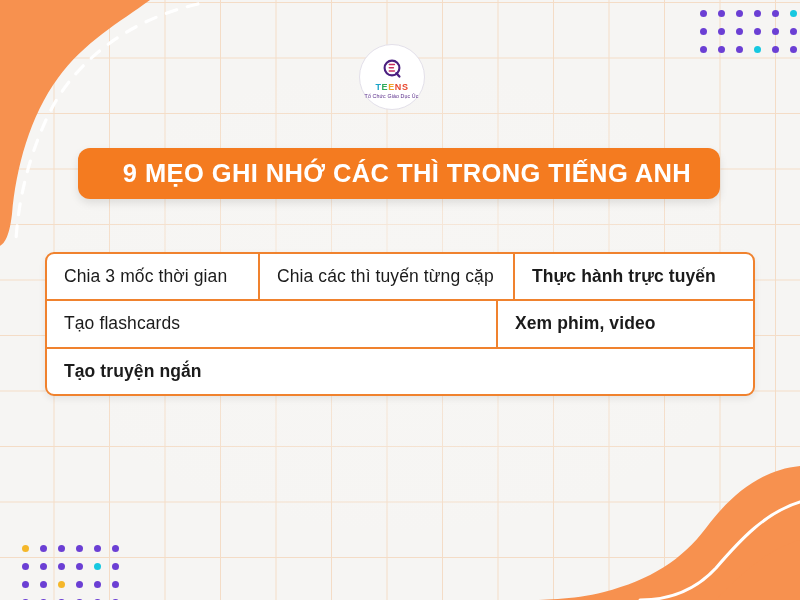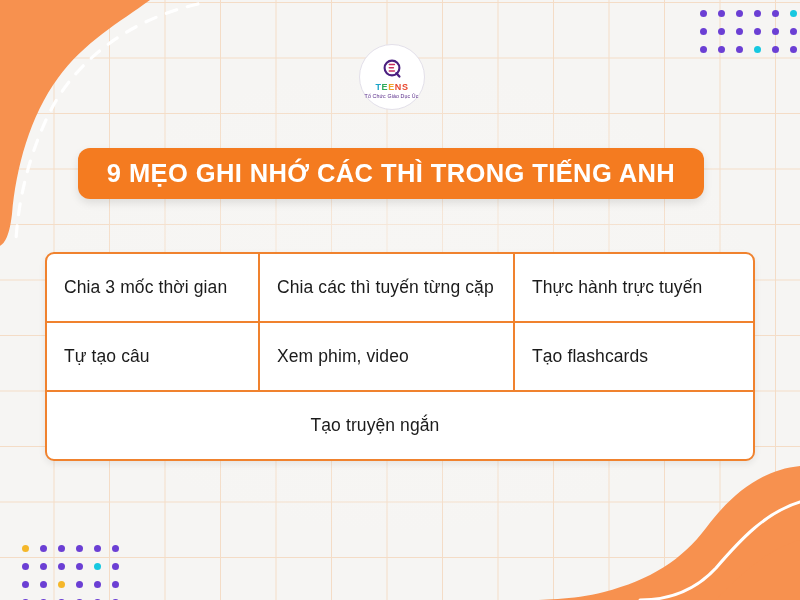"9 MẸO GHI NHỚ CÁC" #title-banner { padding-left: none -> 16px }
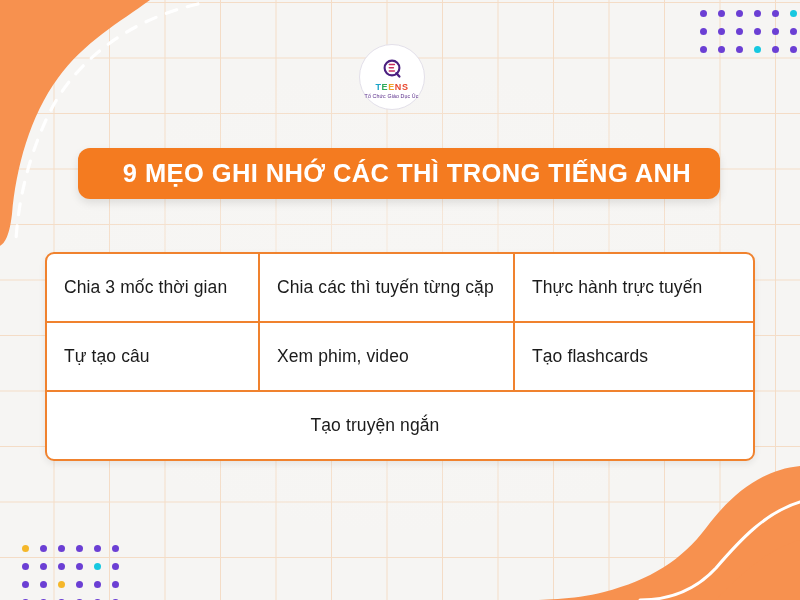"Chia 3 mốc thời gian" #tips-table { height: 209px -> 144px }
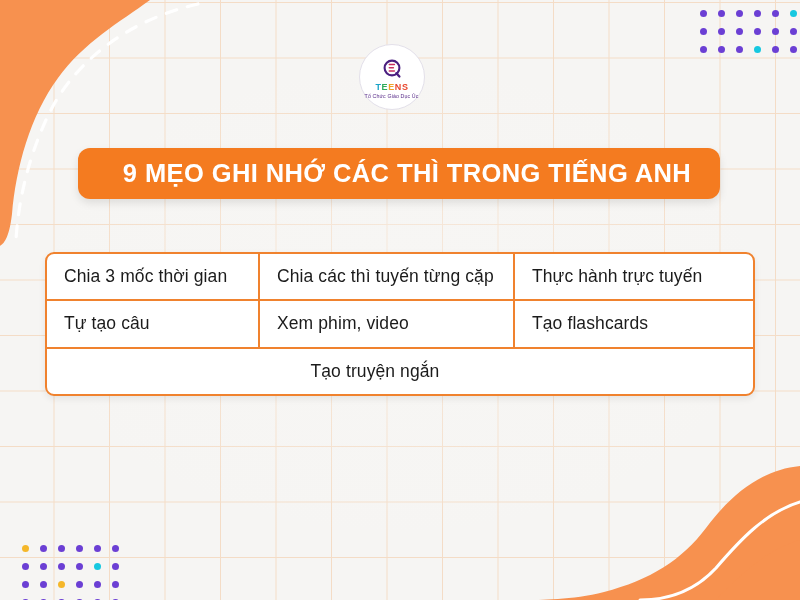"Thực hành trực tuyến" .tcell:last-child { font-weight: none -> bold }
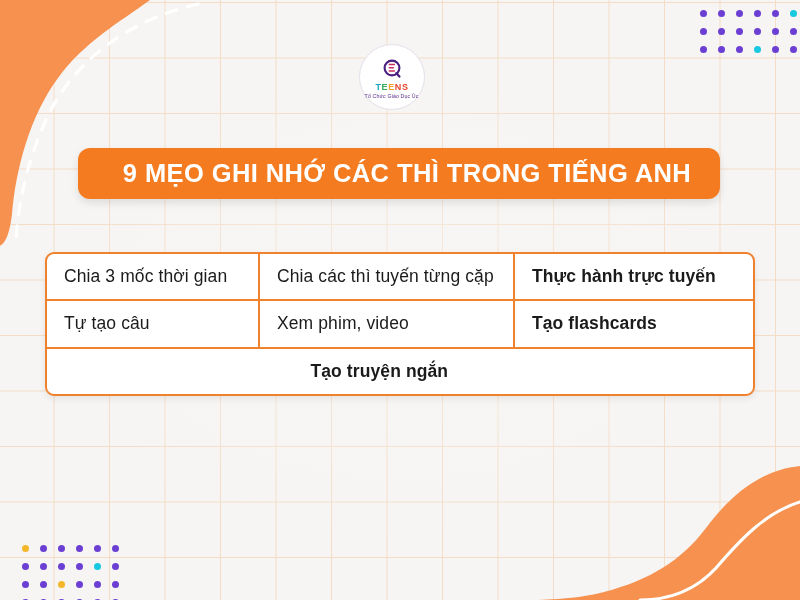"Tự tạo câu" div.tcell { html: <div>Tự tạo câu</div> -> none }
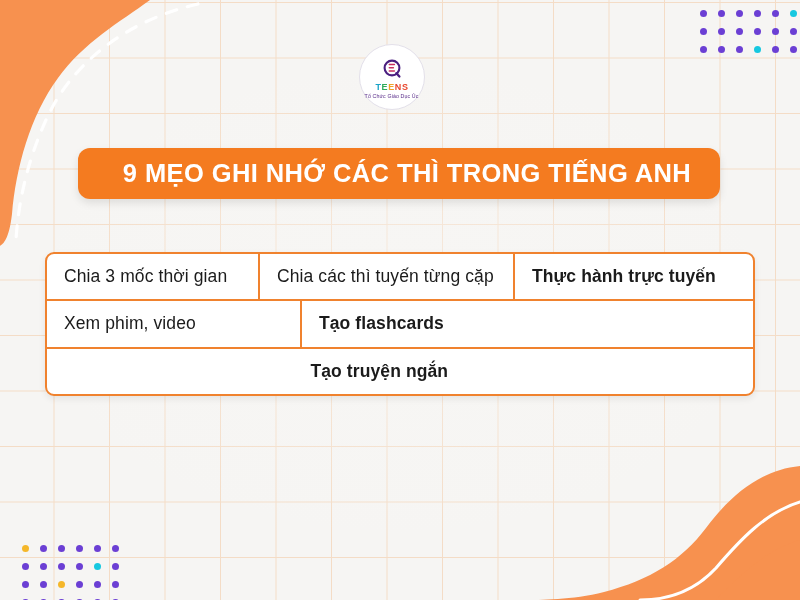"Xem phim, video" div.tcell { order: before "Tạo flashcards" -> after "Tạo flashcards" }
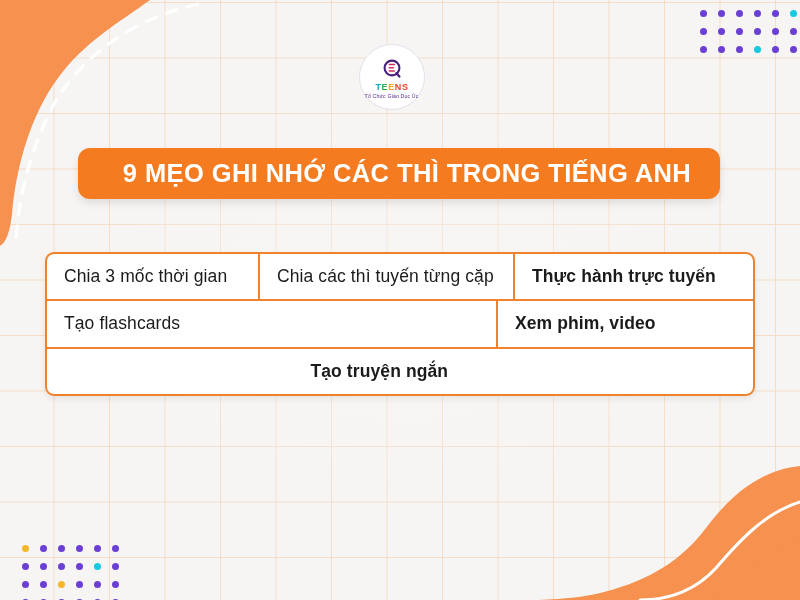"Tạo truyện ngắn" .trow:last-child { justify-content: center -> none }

* Exercise goal *
Please write out every record above exactly, but leave the pictures out.

* Task response *
"9 MẸO GHI NHỚ CÁC" #title-banner { padding-left: none -> 16px }
"Chia 3 mốc thời gian" #tips-table { height: 209px -> 144px }
"Thực hành trực tuyến" .tcell:last-child { font-weight: none -> bold }
"Tự tạo câu" div.tcell { html: <div>Tự tạo câu</div> -> none }
"Xem phim, video" div.tcell { order: before "Tạo flashcards" -> after "Tạo flashcards" }
"Tạo truyện ngắn" .trow:last-child { justify-content: center -> none }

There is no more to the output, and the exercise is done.